Reproduce the records below exactly from their first line through the line containing "display: flex; justify-content: flex-end;", omitting all pictures.

◇ ◇ ◇ ◇

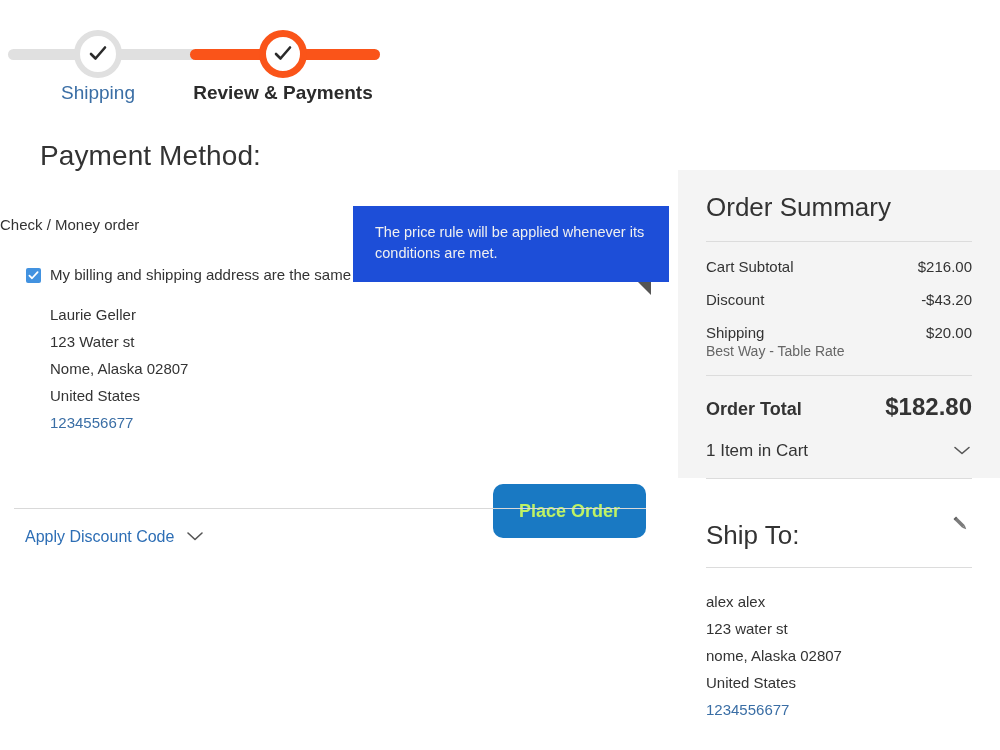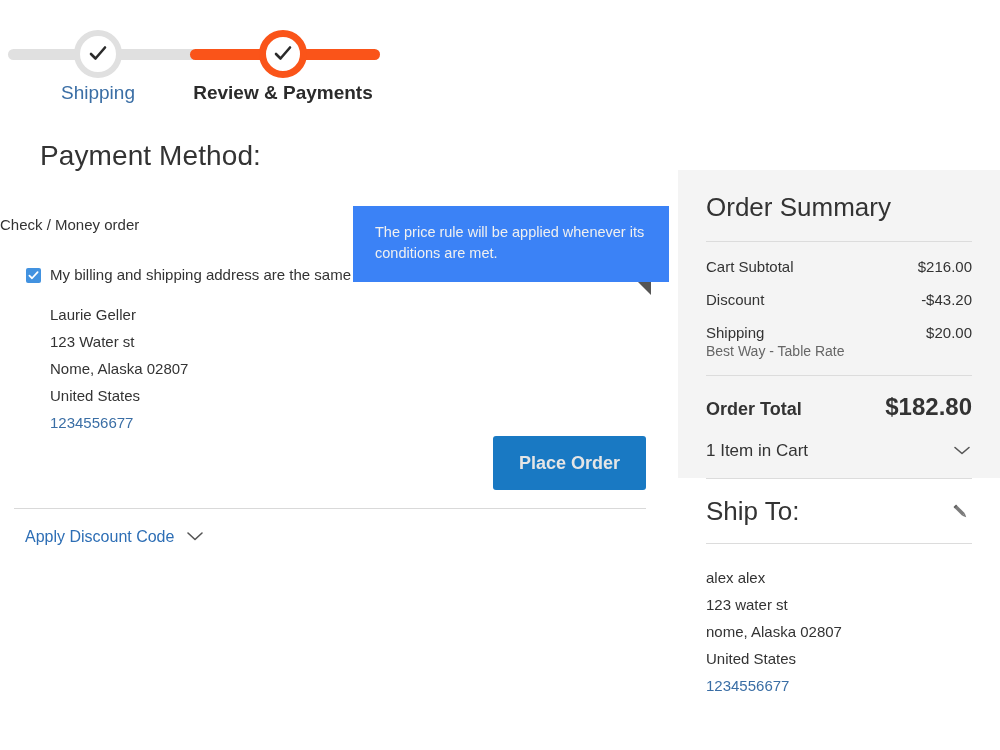--- a/index.html
+++ b/index.html
@@ -97,21 +97,21 @@
     color: #333333;
     line-height: 27px;
   }
   .address-block .phone { color: #3a6ea5; cursor: pointer; }
 
   
   .tooltip {
     position: absolute;
     left: 353px; top: 206px;
     width: 316px;
-    background: #3b82f6;
+    background: #1d4ed8;
     color: #f0f0f0;
     padding: 16px 22px 18px 22px;
     font-size: 14.5px;
     line-height: 21px;
   }
   .tooltip-tail {
     position: absolute;
     right: 18px; bottom: -13px;
     width: 0; height: 0;
     border-left: 13px solid transparent;
@@ -121,29 +121,30 @@
 
   
   .place-order-row {
     position: absolute;
     left: 0; top: 436px;
     width: 646px;
     display: flex; justify-content: flex-end;
   }
   .place-order-btn {
     background: #1979c3;
-    color: #e5e5e5;
+    color: #bef264;
     border: 0;
-    border-radius: 3px;
+    border-radius: 10px;
     font-family: "Liberation Sans", sans-serif;
     font-size: 18px;
     font-weight: bold;
     padding: 18px 26px;
     cursor: pointer;
     line-height: 1;
+    margin-top: 48px;
   }
 
   .divider-left {
     position: absolute;
     left: 14px; top: 508px;
     width: 632px; height: 1px;
     background: #d9d9d9;
   }
 
   .discount-toggle {
@@ -199,21 +200,21 @@
   .ship-to {
     position: absolute;
     left: 678px; top: 496px;
     width: 322px;
     padding: 0 28px;
   }
   .ship-to-head {
     display: flex; justify-content: space-between; align-items: center;
     padding-bottom: 16px;
   }
-  .ship-to-title { font-size: 26px; font-weight: 400; color: #333333; }
+  .ship-to-title { font-size: 26px; font-weight: 400; color: #333333; margin-top: 24px; }
   .edit-btn { background: none; border: 0; padding: 0; cursor: pointer; line-height: 0; }
 
   .ship-to-addr { padding-top: 20px; }
   .ship-to-addr div { font-size: 15px; color: #333333; line-height: 27px; }
   .ship-to-addr .phone { color: #3a6ea5; cursor: pointer; }
 </style>
 </head>
 <body>
 
 <div class="page">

◇ ◇ ◇ ◇

## Answer section
--- a/index.html
+++ b/index.html
@@ -97,21 +97,21 @@
     color: #333333;
     line-height: 27px;
   }
   .address-block .phone { color: #3a6ea5; cursor: pointer; }
 
   
   .tooltip {
     position: absolute;
     left: 353px; top: 206px;
     width: 316px;
-    background: #3b82f6;
+    background: #1d4ed8;
     color: #f0f0f0;
     padding: 16px 22px 18px 22px;
     font-size: 14.5px;
     line-height: 21px;
   }
   .tooltip-tail {
     position: absolute;
     right: 18px; bottom: -13px;
     width: 0; height: 0;
     border-left: 13px solid transparent;
@@ -121,29 +121,30 @@
 
   
   .place-order-row {
     position: absolute;
     left: 0; top: 436px;
     width: 646px;
     display: flex; justify-content: flex-end;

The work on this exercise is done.